Apakah dolar AS akan bergerak atau justru harus waspada terhadap pernyataan Ketua FRB Powell?
10.01.2023
- Indeks Optimisme Usaha Kecil dan Menengah NFIB AS
- Pernyataan Ketua FRB AS, Powell
Pada hari sebelumnya, dolar AS menjadi mata uang terlemah selama sesi perdagangan di AS, sehingga pasangan mata uang euro/dolar AS naik sekitar 120 pip dari 1,0636 menjadi 1,0760.Pasangan mata uang euro/dolar AS terus menunjukkan tren kenaikan sejalan dengan rata-rata pergerakan 20 periode (20MA) pada grafik per jam, dan pada grafik 4 jam, pasangan ini telah menembus level tertinggi terbaru di 1,0736. Pada grafik harian dan mingguan, RSI masih berada di bawah level 70, yang menunjukkan masih adanya ruang untuk kenaikan lebih lanjut; oleh karena itu, perlu diperhatikan penurunan dolar AS selama sesi pasar AS.
Meskipun data produksi industri Jerman bulan November yang dirilis kemarin menunjukkan angka minus 0,4% secara tahunan—lebih rendah dari perkiraan pasar sebesar 0,1%—mata uang Eropa tetap menguat terhadap dolar Australia. Nilai tukar euro terhadap dolar Australia naik dari 1,53885 menjadi 1,5537.Harga telah pulih hingga tepat di bawah garis rata-rata pergerakan 20 periode (20MA) pada grafik 4 jam. Pada grafik harian, garis rata-rata pergerakan 75 periode (75MA) berfungsi sebagai support, sehingga perlu diperhatikan apakah rebound euro akan berlanjut untuk sementara waktu.

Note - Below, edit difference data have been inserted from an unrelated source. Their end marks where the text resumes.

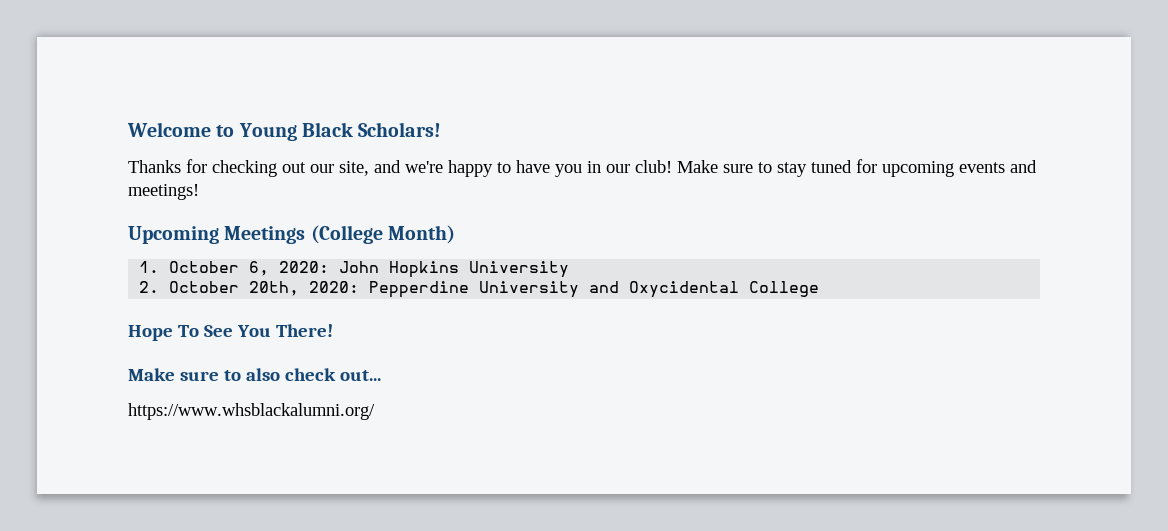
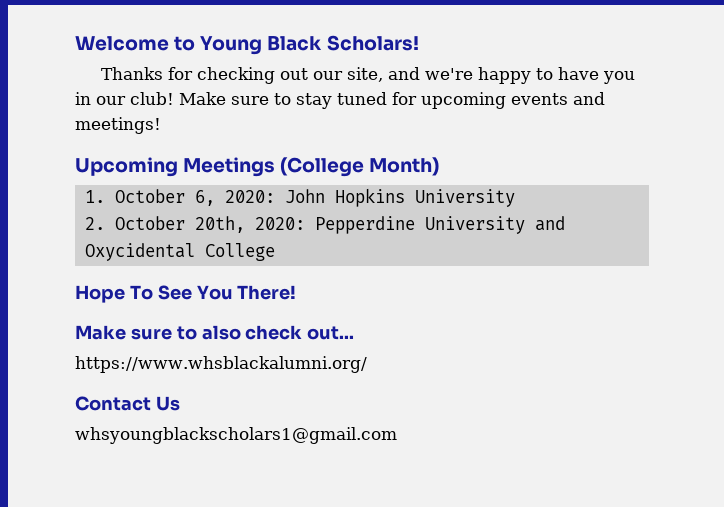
(375, 411) none -> [75,396,180,411] [75,427,397,444] // Contact Us // whsyoungblackscholars1@gmail.com

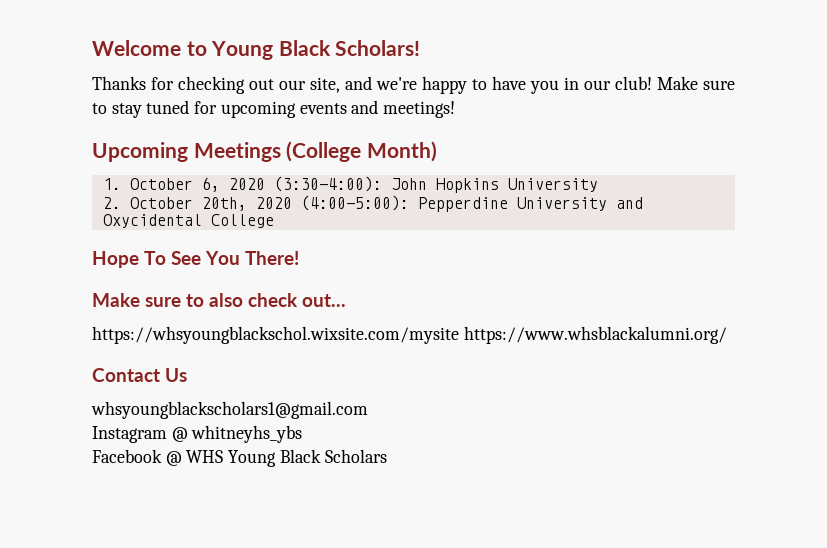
[224,190,275,203] 2020: -> [228,176,382,192] 2020 (3:30-4:00):
[254,217,305,230] 2020: -> [255,195,409,211] 2020 (4:00-5:00):
(355, 333) none -> [92,326,459,344] https://whsyoungblackschol.wixsite.com/mysite
(397, 435) none -> [92,425,303,443] [92,449,387,467] // Instagram @ whitneyhs_ybs // Facebook @ WHS Young Black Scholars

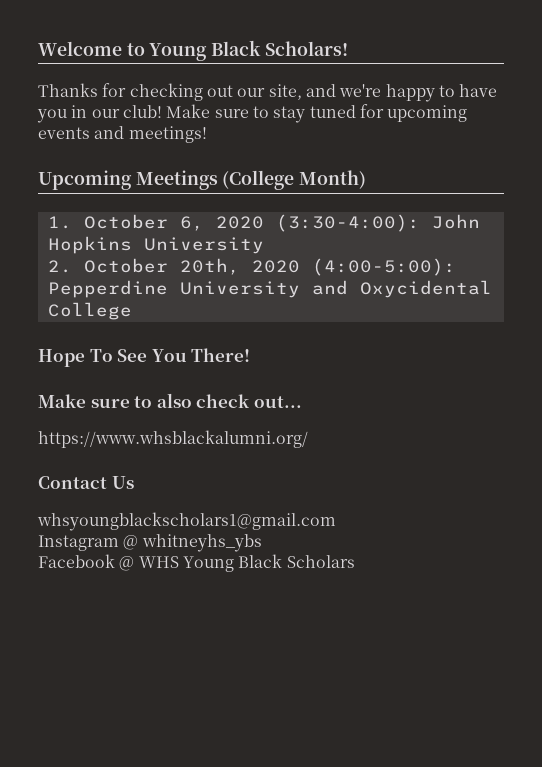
[92,326,459,344] https://whsyoungblackschol.wixsite.com/mysite -> (302, 402) none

Hari ini, pada pukul 16:00 waktu Eropa akan dirilis data Tingkat Pengangguran Turki dan Produksi Industri Turki; pada pukul 16:45 akan dirilis data Produksi Industri Prancis dan Indeks Produksi Manufaktur Prancis; pada pukul 18:30 akan ada pernyataan Gubernur Bank of England (BOE) Bailey dan pernyataan Gubernur Bank of Canada (BOC) Maclean;pukul 20:00 produksi manufaktur Afrika Selatan dan indeks optimisme usaha kecil dan menengah NFIB AS, serta pada pukul 23:00 waktu AS pernyataan Ketua FRB AS Powell, pukul 24:00 persediaan grosir AS, dan pukul 27:00 lelang obligasi 3 tahun AS.Kita perlu mengamati dengan cermat apakah dolar AS akan bergerak seiring dengan pernyataan Ketua FRB Powell.